An alternative to this is the "cap -e shell" command. This is similar to invoke, but caches connections, and can execute both tasks and commands.

Cap 2.0 adds namespaces for tasks. This is very important if you were using a third-party plugin that had its own Cap tasks.

Cap variables can be assign values passed in when Capistrano is called. They can be loaded either before or after recipes are loaded. If loading vars after recipies are loaded, any values assigned in the

Cap allows you to wrap one or more deployment commands in a transaction. If a transaction is performed on multiple machines, and fails, Cap auto restores the state of each machine on failure
on_rollback { task_to_perform_when_transaction_fails }

Deployment Recipes
Capistrano 2 allows you to opt out of deployment recipes, for custom deployment recipes, or for non-deployment uses. The default deployment recipes in Cap do have several assumptions:
*Application code in under source control
*The app os a web application (Rails)
*Production environment is ready (all servers are setup and running)
*Using standalone FCGI listeners

How to Cap 2.0 Your App
Switching to Capistrano 2.0 should not be difficult, according to Jamis. The basic process is:
*goto your application base directory
*run "capify ."
*setup a minimal capfile

There are a couple situations where you might have troubles when upgrading to 2.0:
*3rd party ext. and libs
*Overridden or extended tasks without namespace

As a result, Cap 2.0 has a compatibility mode, which provides tasks with old names they need.

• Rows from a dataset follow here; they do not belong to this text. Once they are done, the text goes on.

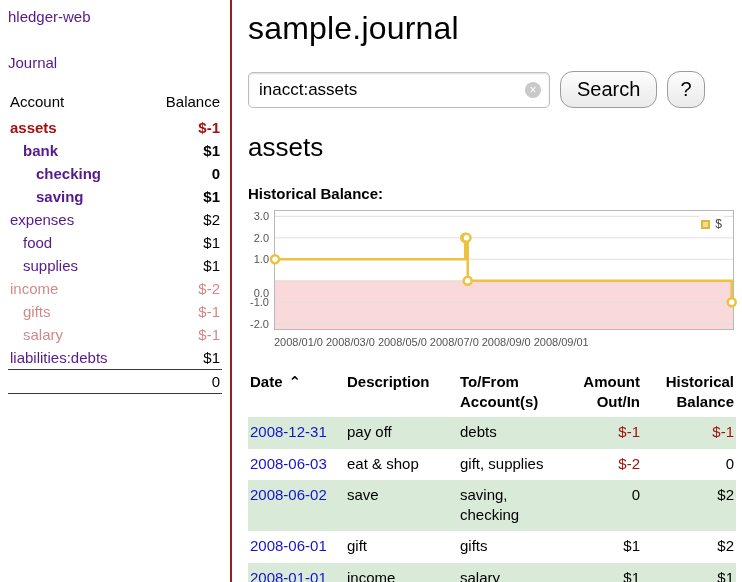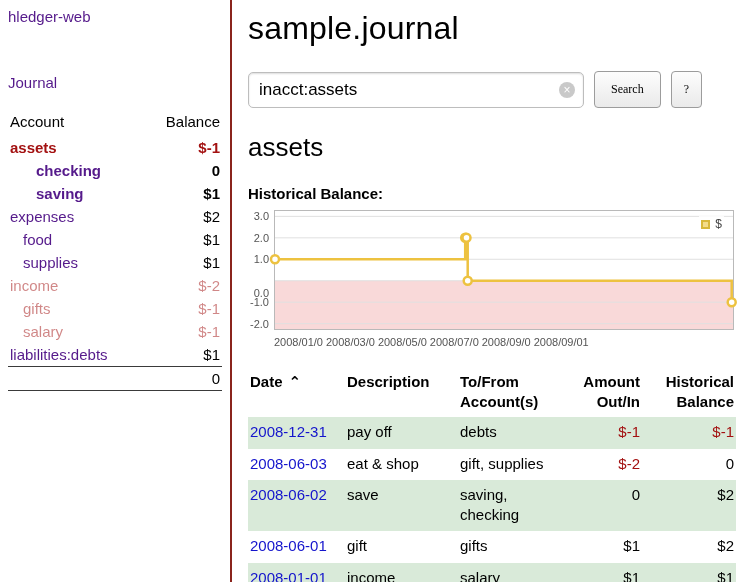--- a/index.html
+++ b/index.html
@@ -21,7 +21,7 @@
     display:inline-block; color:var(--link-purple);
     font-size:15px; text-decoration:none; cursor:pointer;
   }
-  .journal-link { margin-top:48px; }
+  .journal-link { margin-top:28px; }
   .accounts { width:100%; border-collapse:collapse; margin-top:17px; font-size:15px; }
   .accounts th { font-weight:400; text-align:left; padding:4px 2px 6px; }
   .accounts th.r { text-align:right; }

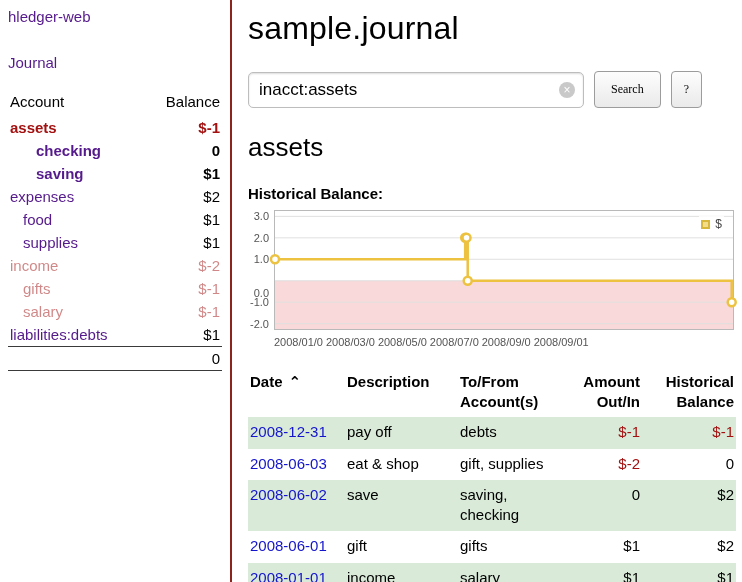--- a/index.html
+++ b/index.html
@@ -41,7 +41,7 @@
   .main { flex:1; padding:0 6px 0 16px; }
   h1.page-title { font-size:32px; font-weight:400; margin:10px 0 0; letter-spacing:.2px; }
   .searchbar { display:flex; align-items:center; gap:10px; margin-top:24px; }
-  .search-wrap { position:relative; width:336px; }
+  .search-wrap { position:relative; width:302px; }
   .search-input {
     width:100%; height:36px; border:1px solid #bdbdbd; border-radius:5px;
     padding:0 30px 0 10px; font-size:17px; font-family:inherit;

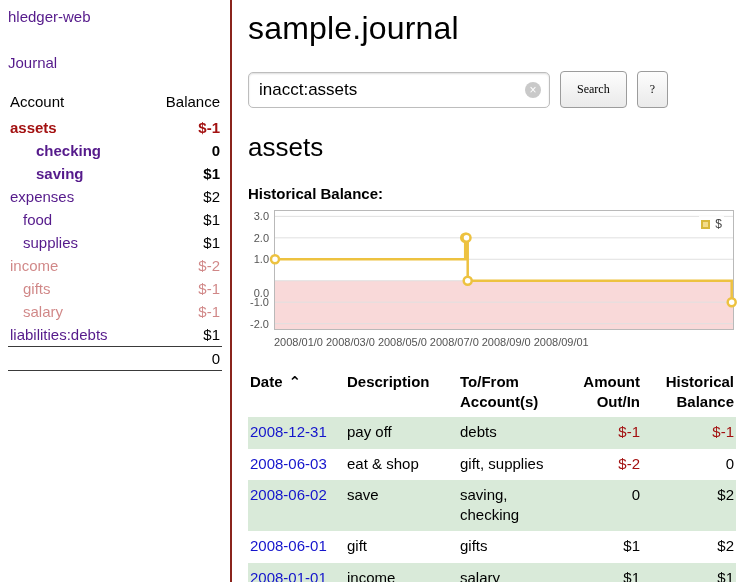--- a/index.html
+++ b/index.html
@@ -54,9 +54,9 @@
     text-align:center; cursor:pointer; user-select:none;
   }
   .btn {
-    height:37px; padding:0 16px; font-size:12px; font-family:Liberation Serif, serif;
+    height:37px; padding:0 16px; font-size:20px; font-family:Liberation Sans, sans-serif;
     background:linear-gradient(#fdfdfd,#eaeaea);
-    border:1px solid #9c9c9c; border-radius:4px; color:#000; cursor:pointer;
+    border:1px solid #9c9c9c; border-radius:13px; color:#000; cursor:pointer;
   }
   .btn.help { padding:0 12px; }
   h2.acct-title { font-size:26px; font-weight:400; margin:24px 0 0; }

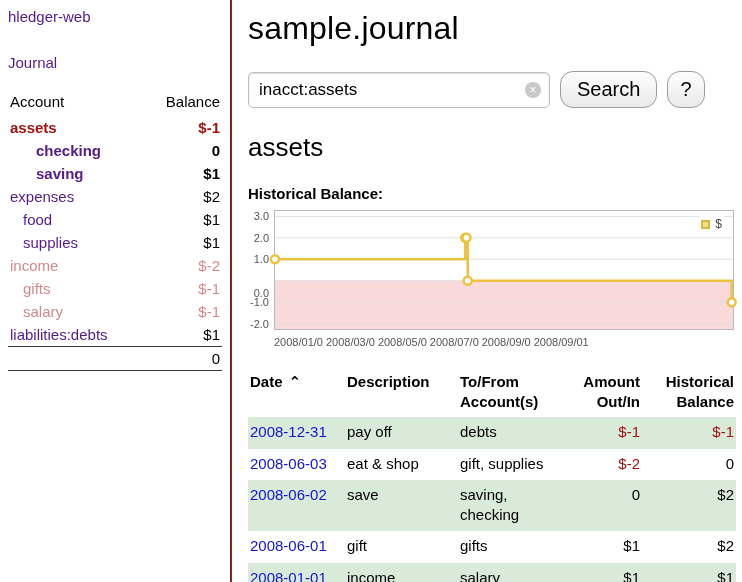--- a/index.html
+++ b/index.html
@@ -111,6 +111,10 @@
           <tr>
             <td style="padding-left: 2px;"><a class="b neg">assets</a></td>
             <td class="bal b neg">$-1</td>
+          </tr>
+          <tr>
+            <td style="padding-left: 15px;"><a class="b ">bank</a></td>
+            <td class="bal b ">$1</td>
           </tr>
           <tr>
             <td style="padding-left: 28px;"><a class="b ">checking</a></td>

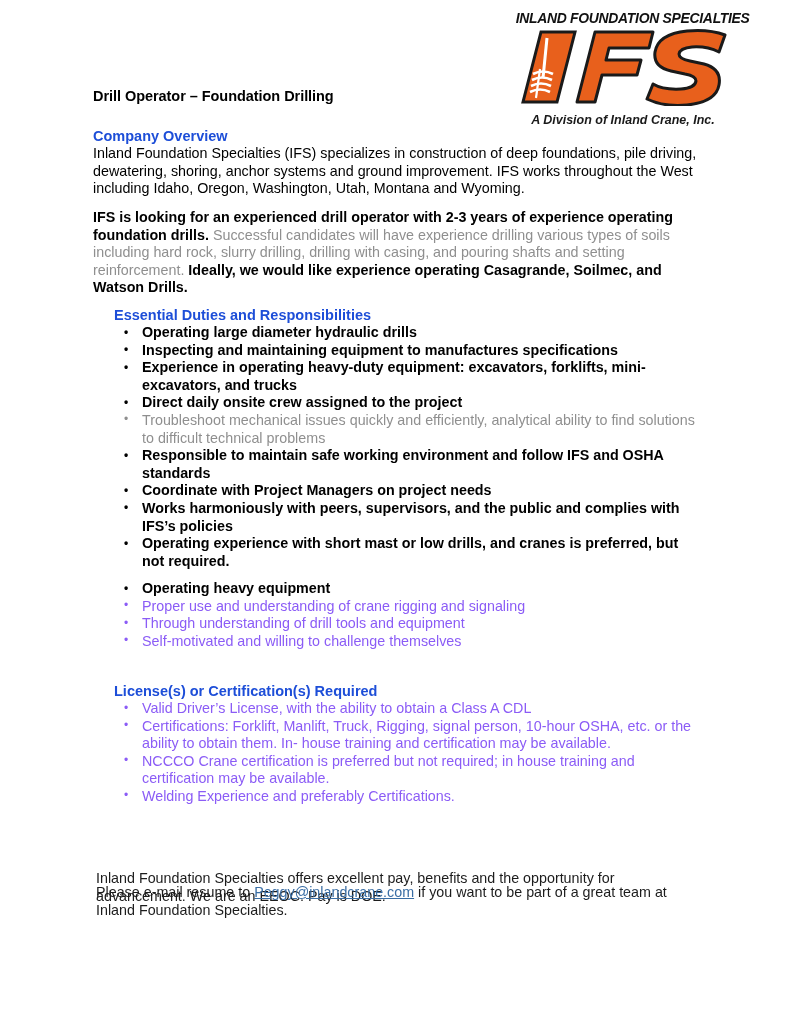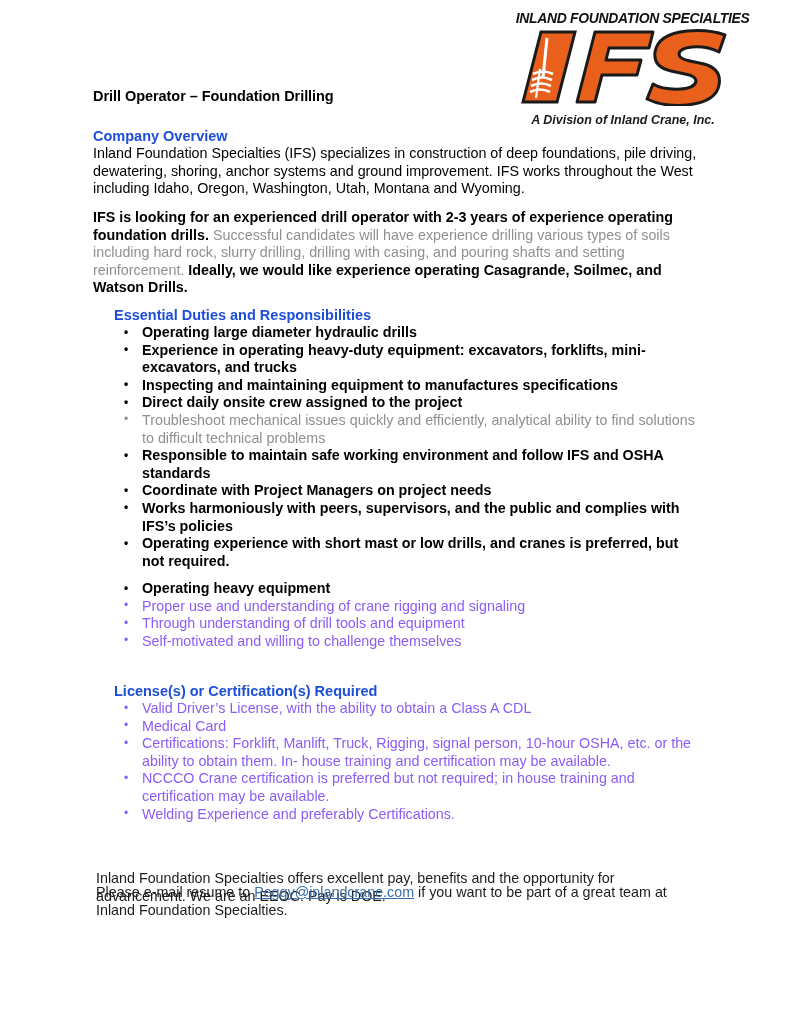--- a/index.html
+++ b/index.html
@@ -204,8 +204,8 @@
       <div class="sec-head indent">Essential Duties and Responsibilities</div>
       <ul class="bullets">
         <li class="strong">Operating large diameter hydraulic drills</li>
+        <li class="strong">Inspecting and maintaining equipment to manufactures specifications</li>
         <li class="strong">Experience in operating heavy-duty equipment: excavators, forklifts, mini-excavators, and trucks</li>
-        <li class="strong">Inspecting and maintaining equipment to manufactures specifications</li>
         <li class="strong">Direct daily onsite crew assigned to the project</li>
         <li class="faded">Troubleshoot mechanical issues quickly and efficiently, analytical ability to find solutions to difficult technical problems</li>
         <li class="strong">Responsible to maintain safe working environment and follow IFS and OSHA standards</li>

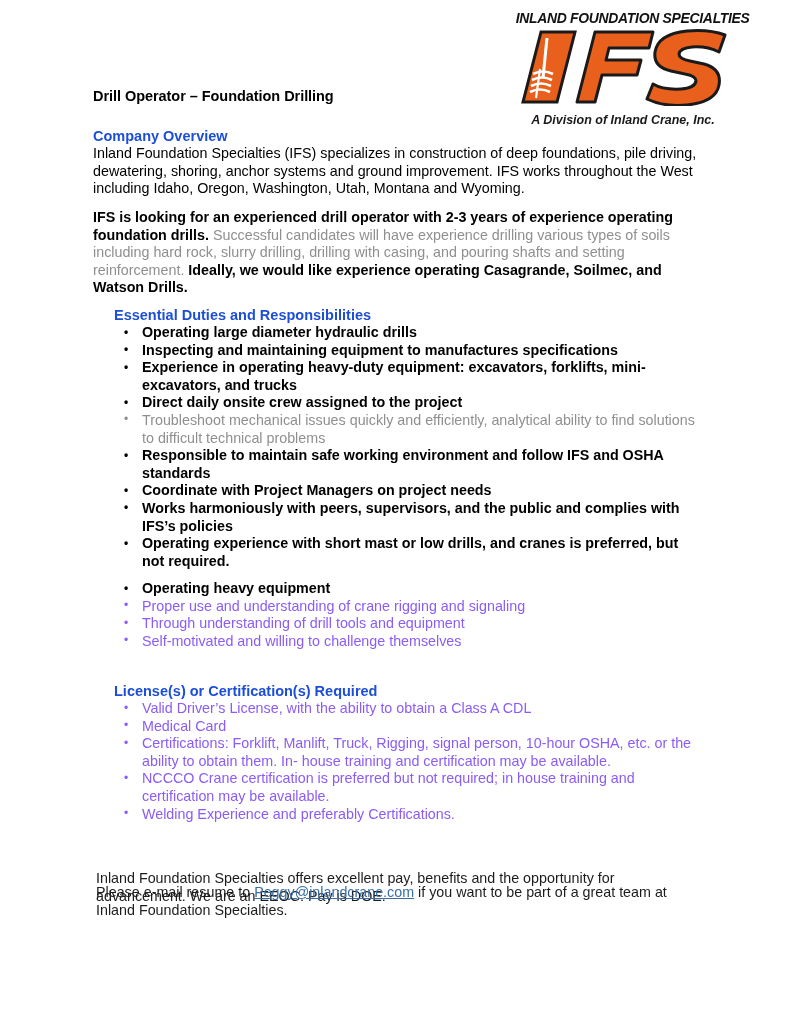--- a/index.html
+++ b/index.html
@@ -228,7 +228,6 @@
       <div class="sec-head indent">License(s) or Certification(s) Required</div>
       <ul class="bullets">
         <li class="normal">Valid Driver’s License, with the ability to obtain a Class A CDL</li>
-        <li class="normal">Medical Card</li>
         <li class="normal">Certifications:  Forklift, Manlift, Truck, Rigging, signal person, 10-hour OSHA, etc. or the ability to obtain them.  In- house training and certification may be available.</li>
         <li class="normal">NCCCO Crane certification is preferred but not required; in house training and certification may be available.</li>
         <li class="normal">Welding Experience and preferably Certifications.</li>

Despite the similarity of Rake and Capistrano syntax, they are nothing alike underneath, nor is Cap intended to replace Rake. The new Net::SSH and Net:SFTP gems give Cap even more power as a remote scripting tool to handle not just deployment, but all sorts of time-consuming tasks. The benefits of using Capistrano increase the more machines you are trying to get your software deployed on. And if you are not using it now, what are you waiting for?